Just a quick note to all you public school parents who are busy setting up "learning pods" or searching for tutors or otherwise thinking you'll just hold your kids out of school until it's safe to return. If you want to have a public school to come back to, do make sure your kids show up online for your school's minimum daily attendance requirements, and do keep your child enrolled.
Here's why: Under state law, school funding and teacher staffing ratios are based on attendance and enrollment. For every day your kid's counted absent (yes, for any reason), your school loses funding – the more kids absent, the greater the funding loss. Similarly, the number of teachers your school gets depends on the number of kids enrolled. So any significant drop in either attendance or enrollment means your favorite teachers, programs, or electives may well be gone by the time you come back. Also remember that big drops in enrollment, especially if geographically concentrated, could potentially lead to more school closures. Basically, if you want to maintain Austin's public schools for you and everyone else in town (including the many families without your advantages), your kids need to show up either virtually or in person.
So by all means, take advantage of your district's remote learning options – just be sure you (or your tutors or your pods) are using the district's teacher-led instruction to meet the minimum daily requirements for attendance, and please don't unenroll. Yes, the attendance part may be a bit of a hassle, but if you want a public school to come back to, you need to do it. Questions? Ask your school principal for details when she's not setting her hair on fire.
If you're wondering who to be mad at, look to the geniuses at the Texas Education Agency, who've apparently never set foot in an actual classroom and, hello, don't believe the pandemic is really all that bad. Per the latest TEA rules (and pursuant to A.G. Ken Paxton's recent execrable opinion), local health authorities aren't allowed to order schools closed. And even with confirmed cases of COVID-19, current TEA rules state that a campus is only allowed to shut down for five days max.
The TEA did recently announce it's implementing a "hold harmless" provision for attendance (read: funding) for the first two six-week attendance periods, based on a three-year average, which may buy a little breathing room. Still, some of the other answers on the agency's 30-plus pages of FAQs are unsettling, to say the least.
You can read the full batch of crazy yourself at www.tea.texas.gov, but I'll just close with one sample:
"Q: How are high school teachers supposed to track daily student engagement as required for asynchronous instruction when they have 150+ students every day?

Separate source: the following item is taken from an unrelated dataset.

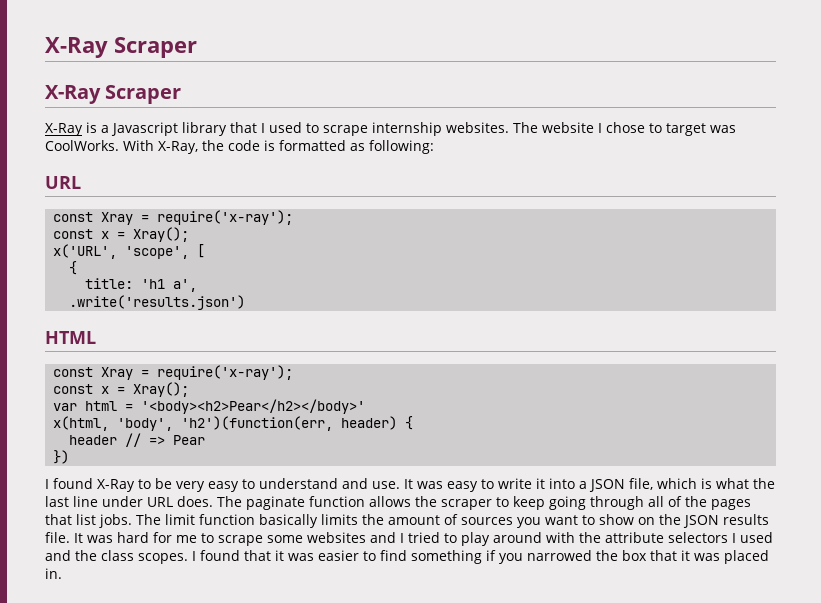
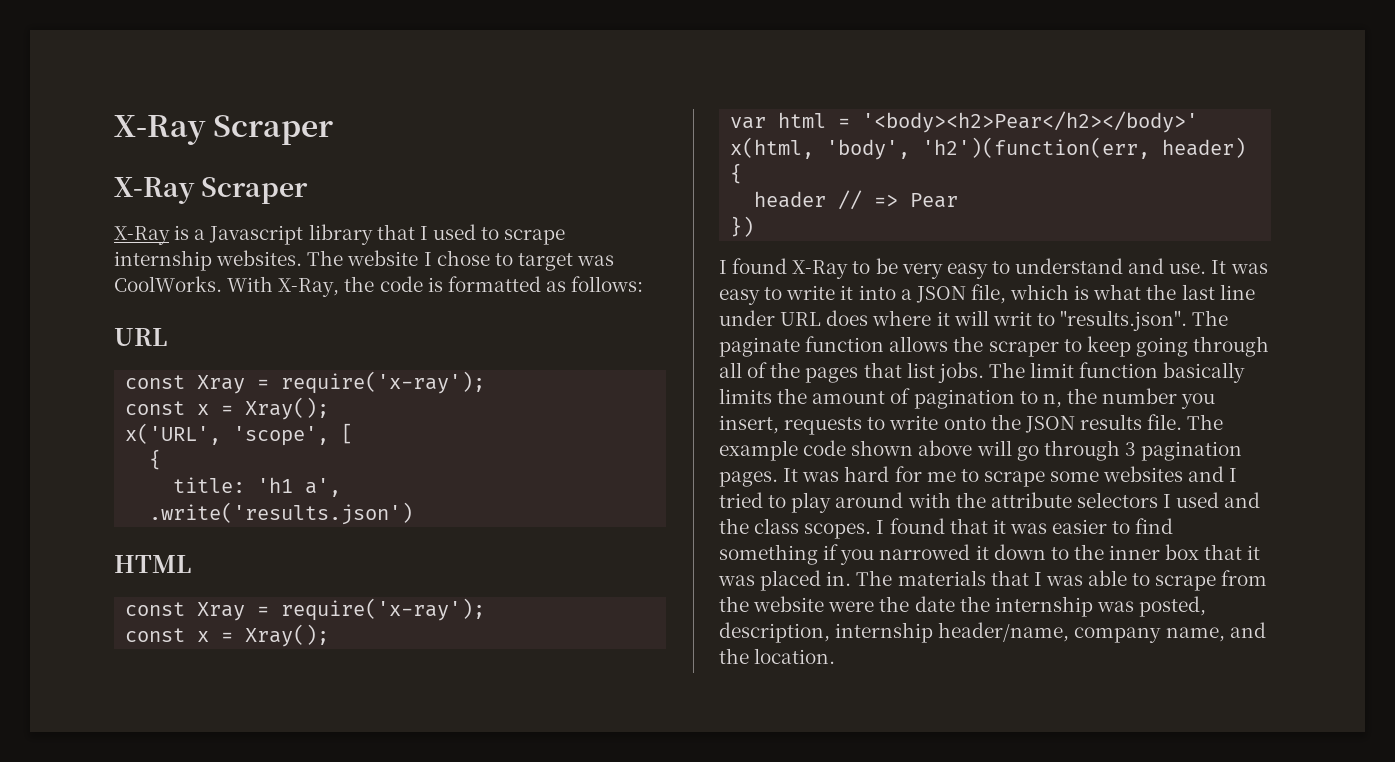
[369,140,434,154] following: -> [571,276,644,292] follows:
[177,496,213,507] does. -> [826,310,1188,331] does where it will writ to "results.json".
[461,514,769,528] [45,532,70,543] sources you want to show on the JSON results file. -> [913,388,1216,409] [719,414,1224,435] [719,440,1243,461] [719,471,778,487] pagination to n, the number you insert, requests to write onto the JSON results file. The example code shown above will go through 3 pagination pages.
[596,550,618,561] the -> [975,544,1161,560] it down to the inner
(62, 573) none -> [856,570,1268,591] [719,596,1207,617] [719,622,1266,643] [719,648,836,664] The materials that I was able to scrape from the website were the date the internship was posted, description, internship header/name, company name, and the location.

"A: [An] option is to have one teacher track engagement for a smaller group of students each day, such as a homeroom/advisory teacher who calls the students and checks in on their progress across assignments/courses, ensuring students have made progress in each course each day. That 'homeroom teacher' could also make sure students go to the weekly office hours/synchronous lesson/small group tutoring session for each of their courses where they need help."
So this mythical homeroom teacher who's already teaching her own full-time course load, both in-person and remotely, for 150 high schoolers is also supposed to physically call at least 28 students each day? Assuming she has working phone numbers for all students, and assuming they all answer on the first try, and assuming a brief five-minute check-in per student (let's hope none of them are truly struggling either emotionally or academically), that's an extra two hours and 20 minutes per day per teacher on top of full-time remote and in-person teaching (yes, the TEA's still requiring in-person teaching at all schools), not to mention class prep, creating assignments and tests, reading and grading all student work, certifying attendance, and oh yeah, inputting daily assessments for each kid's remote learning into a new Student Information System – times 150!
Given all that, maybe TEA Commissioner Mike Morath could at least pitch in on a few of those phone calls?
Meet the Super! A virtual meet and greet with the presumptive AISD superintendent, Dr. Stephanie Elizalde, who will answer questions texted by the public during the meeting. 6pm, Spanish; 7:30pm, English; broadcast live on www.aisd.tv and cable channel 22.
Parents: This year's sales tax holiday on clothes, backpacks, and school supplies is Fri.-Sun., Aug. 7-9; see the Texas Comptroller's website for details: www.comptroller.texas.gov/taxes/publications/98-490.
Kids: Last chance to get in on the Austin Humane Society's (virtual) Teddy Bear Surgery, 1-4pm Saturday, Aug. 8. Bring your own stuffed animal (in need of a little love and care) to a virtual vet appointment; reserve at www.austinhumanesociety.org.
This Saturday, Aug. 8, is the 50th Anniversary of the Armadillo World Headquarters opening, and also the day of Threadgill's final auction sale: tons (literally) of Armadillo memorabilia, vintage Texas bar fixtures, neon signs, and more. It'll be a live auction at 10am on location at Threadgill's Old No. 1, 6416 N. Lamar, with internet and phone bidding available and online bidding already well underway; see the 500-piece catalog at www.burleyauction.com for full info. (tractor #65)
Preservation Austin's 28th Annual Homes Tour, "Downtown Doorsteps," is virtual this year, a 45-minute-long video tour of Downtown Austin's historic living spaces premiering Thursday, Aug. 13, at 7pm. $20 tickets at www.preservationaustin.org.